BACK

What’s Happening to Adult Education? Let’s Listen to the Educators and Learners

30 May 2016
Stephen O’Brien is a college lecturer and researcher in the School of Education at University College Cork. He has recently written a book called Inside Education: exploring the art of good learning.

AONTAS was delighted to have Stephen present at our recent Annual General Meeting where he gave a thought provoking input that focussed on the current dominant discourse of the skills-based agenda and its wider cultural impact on adult education.

Stephen’s input explored how we as educators can meaningfully work and interact with learners in a changing climate of education where there is a growing emphasis on the education-economy relation and its managerial governance. Stephen’s input raised some very interesting (pedagogical and moral/ethical) questions for adult educators and this provided for a most lively discussion among AONTAS members. In this blog we summarise the main points of Stephen’s input.

tag
‘Interested’ Discipline

Stephen put forward the idea that education is an ‘interested’ discipline.  Many groupings (at supra-national, state, business, philanthropic, media, political and ‘academic’ levels) cohere at some point to cast education’s dominant image and status and enunciate new ways to ‘innovate’ teaching and learning.  Despite inadequate representation, this general neo-liberal consensus on education presents a particular (technicist) vision for what learning is and what it might mean to be ‘successful’. He noted how the public’s perception of education appears to be somewhat lost as a result of this dominant discourse production.

The Skills Agenda

There is a growing trend towards a consistent grouping of education and employment - Stephen referred to how embedded the skills agenda is within our current education policy, by Irish politicians and even by educators themselves. Stephen noted that the regular use of language such as ‘product’ and ‘service’ in relation to education illustrates that it is now considered equivalent to any other product or service by the State.  How removed we as educators may become from the educational act is of serious concern and presents many dilemmas/tensions e.g. to what extent do we identify as public servants over-and-above our roles in managing a service?

Learning Outcomes

Stephen argued how it is vitally important to investigate and identify what the more authentic purpose of education is and how learning outcomes can – counter to its transparent, equitable claims - play a role in valuing a revised (skills-based) purpose. He spoke about how the use of data, evidence and targets are used to present a ‘new’ value of education. An integral part of facilitating learning is about staying true to the ‘essence’ of education. As educators, outcomes are mapped out for learners before they even meet their students - Stephen points out that this goes against the very ethos of democratic, inclusionary, praxiological visions of adult education.

Healthy Resistance

“We can’t go forward unless we problematize where we are and where it is we’re being caught.”

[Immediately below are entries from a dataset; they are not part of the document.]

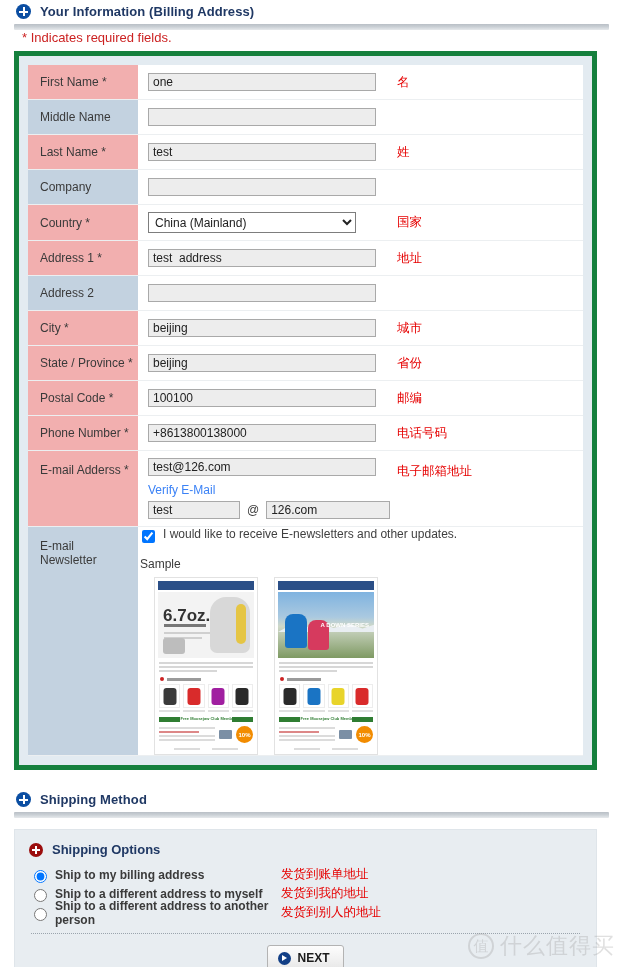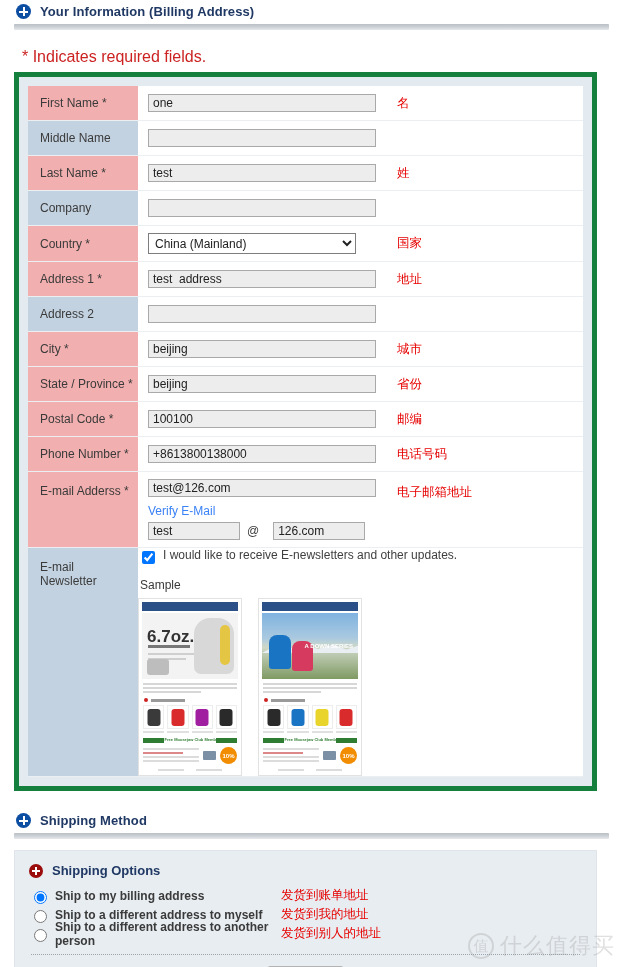"* Indicates required fields." .req-note { font-size: 16px -> 13px; padding: 18px 0 6px 22px -> 0 0 6px 22px }
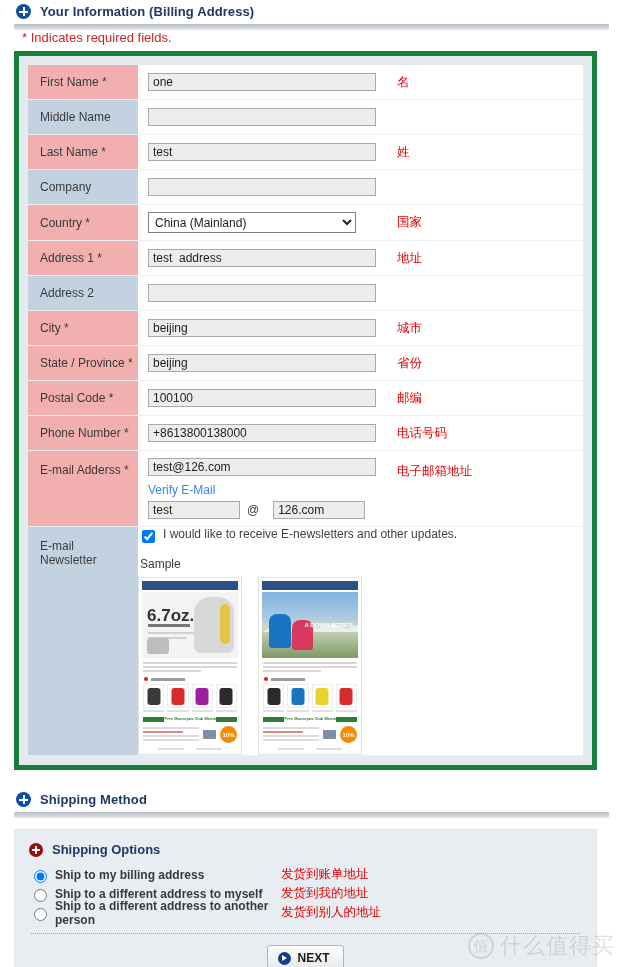"126.com" input.txt.dom { margin-left: 7px -> none; width: 92px -> 124px }
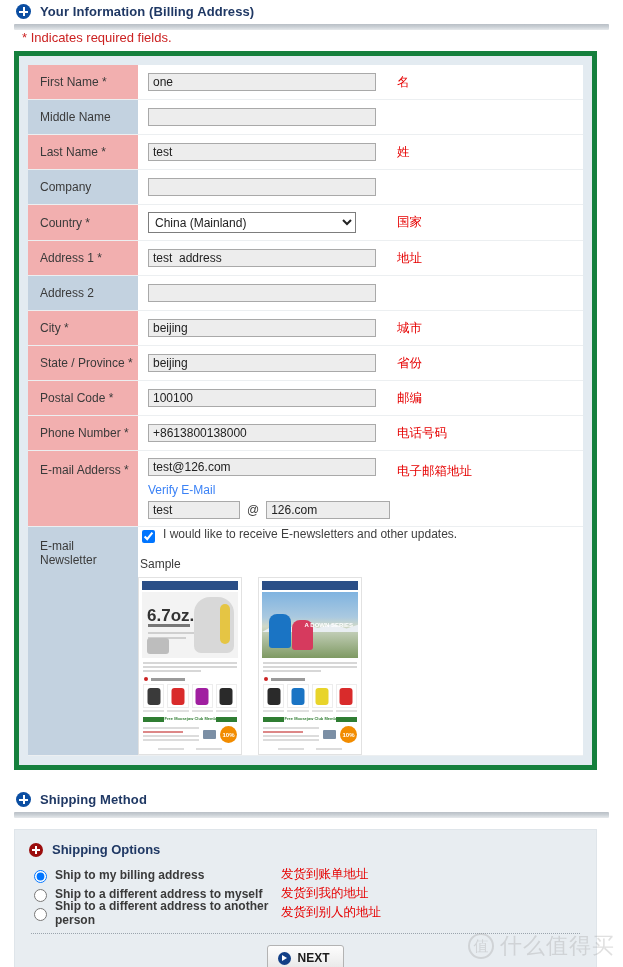"6.7oz." .thumbs { margin-left: none -> 16px }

To counteract this ‘spirit of our age’ which shapes education in line with a neo-liberal agenda, Stephen asked those present to question their actions and ask if they make “education sense and sensibility” i.e. as outlined in his new book, we are all asked ‘how learning appears now to me’ and ‘how might learning look once we take responsibility for its process’.  This goes to the heart of our own work – how do we identify with and recognise education’s image and status for and with our students?  As educators we are tasked to question the language we ourselves use and, in turn and with each other, to begin to re-imagine an ‘other’ vision of ‘learning success’ – one that honours the theoretical traditions and ‘lived’ advances of adult education and incorporates the personal and social, as well as the economic, benefits of learning.

“How do we play with the noise of post-modernity?”

Re-imagining Praxis

Stephen proposed that when looking at the current use of metrics for learning outcomes, educators should consider how we re-use, re-invent or add to neoliberal language and ideas and question the development of other structural and cultural forms. Even if we cannot materially transform current working conditions (at least in the short term), we may begin to transform ourselves in, for example, how we co-operate with other enlightened educators and learners.

Advocacy

Stephen remarked on how important it is to have an advocacy position to engage at a governmental level about key issues affecting community education and applauded AONTAS on their engagement with this work. He noted the importance of advocacy at national and transnational levels in order to help reinstate the ‘political’ purpose of education.

“You cannot depersonalise or be depersonalised from the learning act”

Counter-cultural Political Movement

Stephen’s concluding point examined how we could broaden the concept of learning and education by broadcasting and promoting the personal, affective elements of learning out into the public sphere.  This form of communication needs to be mindful of the postmodern context – that ‘messages’ are not so readily (and/or authentically) heard in an age of image management and diffuse information channels.  Nevertheless, it is important to have those conversations and attract the ‘interest’ of those most central to the education act and craft.  He noted the importance of national forums like the National Learner Forum, for example, which provides a space for such national conversations to take root.

Stephen expands further on these ideas in his well-received book entitled, Inside Education: Exploring the art of good learning (Routledge, 2016).